What the exercise asks: In the listing that follows, retype every line from the first through the one containing "check -file FILE". Pictures are to be left out.

Data for this task:
────────────────

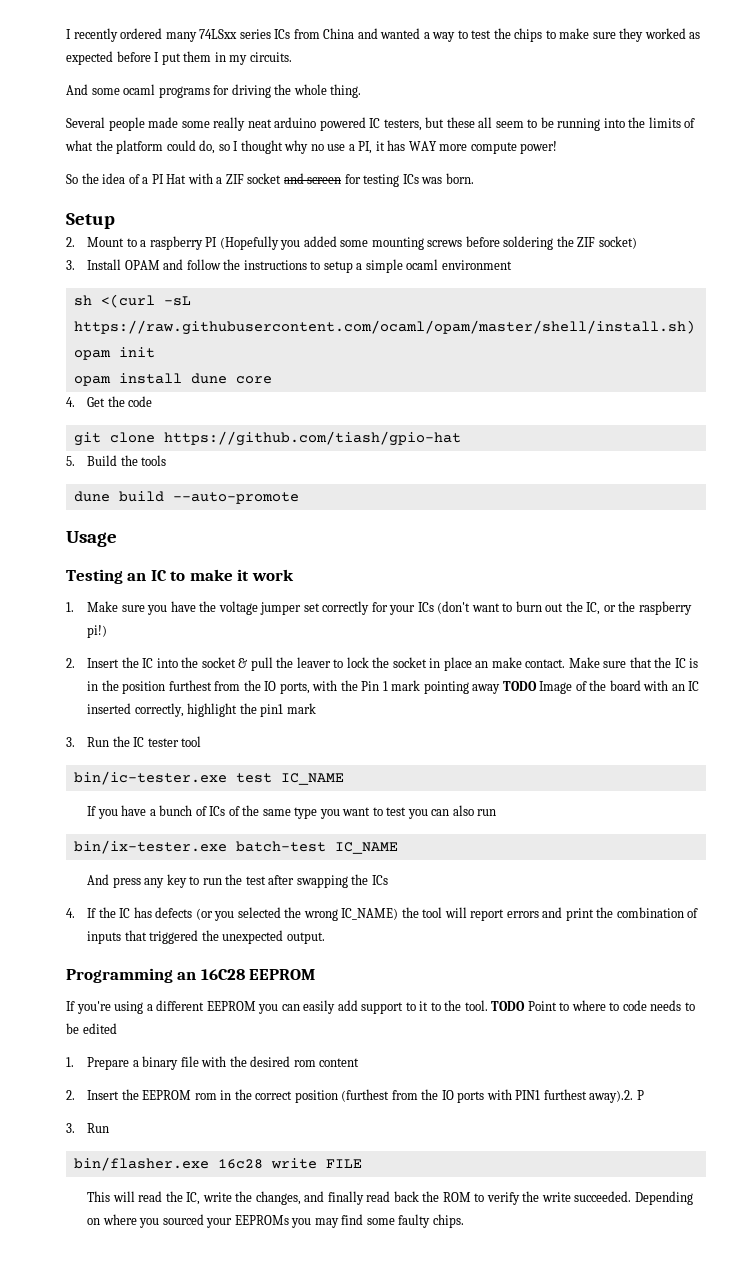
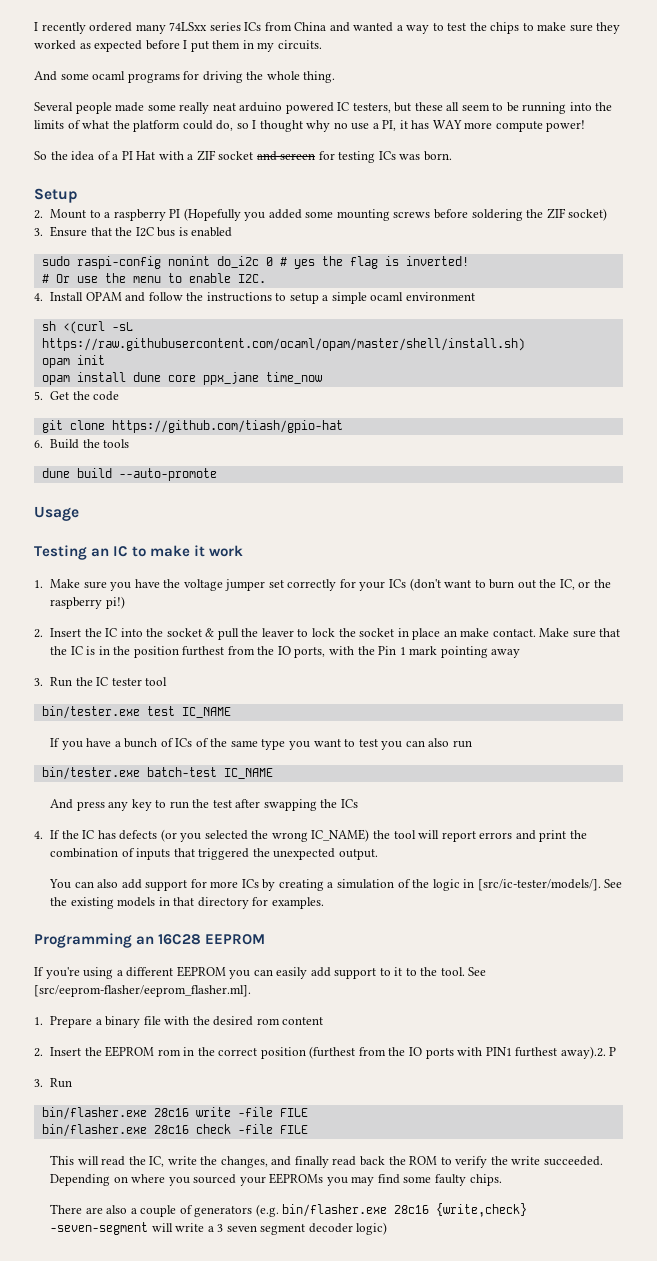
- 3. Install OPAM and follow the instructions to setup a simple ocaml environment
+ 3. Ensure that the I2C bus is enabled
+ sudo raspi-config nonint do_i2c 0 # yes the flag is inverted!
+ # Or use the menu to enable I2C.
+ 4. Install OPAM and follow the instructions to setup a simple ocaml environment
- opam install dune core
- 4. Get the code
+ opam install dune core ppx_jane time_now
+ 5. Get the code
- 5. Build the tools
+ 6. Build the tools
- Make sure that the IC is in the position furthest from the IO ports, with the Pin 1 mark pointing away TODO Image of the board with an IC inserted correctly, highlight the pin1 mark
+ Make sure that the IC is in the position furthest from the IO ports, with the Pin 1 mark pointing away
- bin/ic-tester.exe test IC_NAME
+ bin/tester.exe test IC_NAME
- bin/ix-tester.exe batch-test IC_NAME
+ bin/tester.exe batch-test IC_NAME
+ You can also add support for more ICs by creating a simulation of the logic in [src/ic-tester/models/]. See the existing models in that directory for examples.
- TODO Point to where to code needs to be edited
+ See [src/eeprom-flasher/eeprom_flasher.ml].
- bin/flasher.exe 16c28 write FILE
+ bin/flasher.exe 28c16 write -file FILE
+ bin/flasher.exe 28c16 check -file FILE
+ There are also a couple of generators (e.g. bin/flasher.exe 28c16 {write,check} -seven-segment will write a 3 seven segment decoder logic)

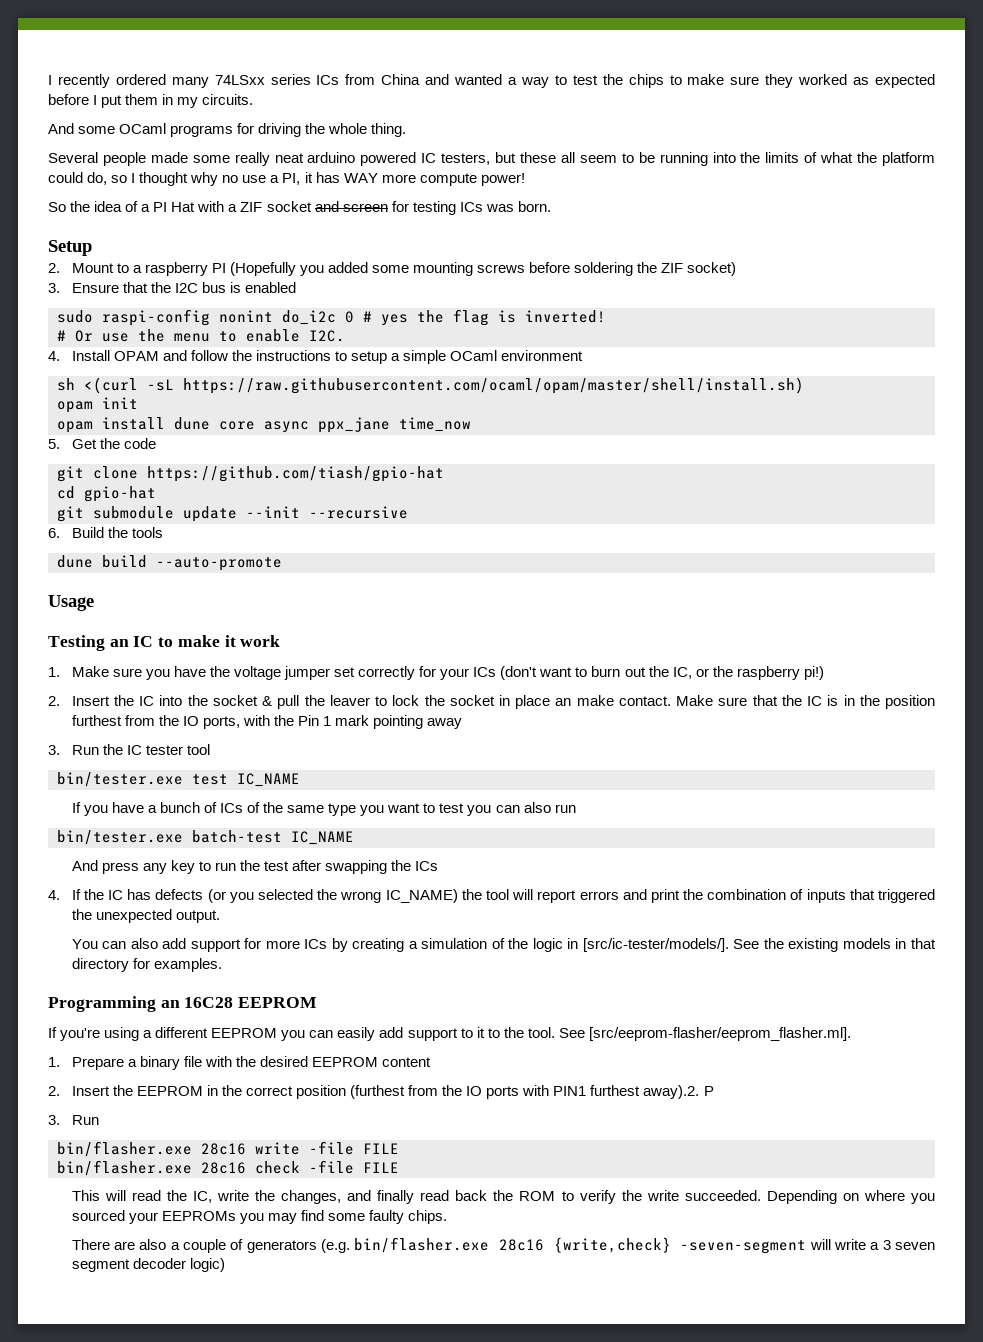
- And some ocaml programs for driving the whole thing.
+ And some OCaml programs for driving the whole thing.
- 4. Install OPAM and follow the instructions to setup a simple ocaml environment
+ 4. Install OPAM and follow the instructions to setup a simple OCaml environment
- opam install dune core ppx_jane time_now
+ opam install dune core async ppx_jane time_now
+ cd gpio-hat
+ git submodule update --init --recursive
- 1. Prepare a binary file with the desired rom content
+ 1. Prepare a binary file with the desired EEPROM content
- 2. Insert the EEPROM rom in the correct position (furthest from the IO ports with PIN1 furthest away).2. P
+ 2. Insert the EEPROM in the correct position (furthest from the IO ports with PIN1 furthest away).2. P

────────────────

Your solution:
- 3. Install OPAM and follow the instructions to setup a simple ocaml environment
+ 3. Ensure that the I2C bus is enabled
+ sudo raspi-config nonint do_i2c 0 # yes the flag is inverted!
+ # Or use the menu to enable I2C.
+ 4. Install OPAM and follow the instructions to setup a simple ocaml environment
- opam install dune core
- 4. Get the code
+ opam install dune core ppx_jane time_now
+ 5. Get the code
- 5. Build the tools
+ 6. Build the tools
- Make sure that the IC is in the position furthest from the IO ports, with the Pin 1 mark pointing away TODO Image of the board with an IC inserted correctly, highlight the pin1 mark
+ Make sure that the IC is in the position furthest from the IO ports, with the Pin 1 mark pointing away
- bin/ic-tester.exe test IC_NAME
+ bin/tester.exe test IC_NAME
- bin/ix-tester.exe batch-test IC_NAME
+ bin/tester.exe batch-test IC_NAME
+ You can also add support for more ICs by creating a simulation of the logic in [src/ic-tester/models/]. See the existing models in that directory for examples.
- TODO Point to where to code needs to be edited
+ See [src/eeprom-flasher/eeprom_flasher.ml].
- bin/flasher.exe 16c28 write FILE
+ bin/flasher.exe 28c16 write -file FILE
+ bin/flasher.exe 28c16 check -file FILE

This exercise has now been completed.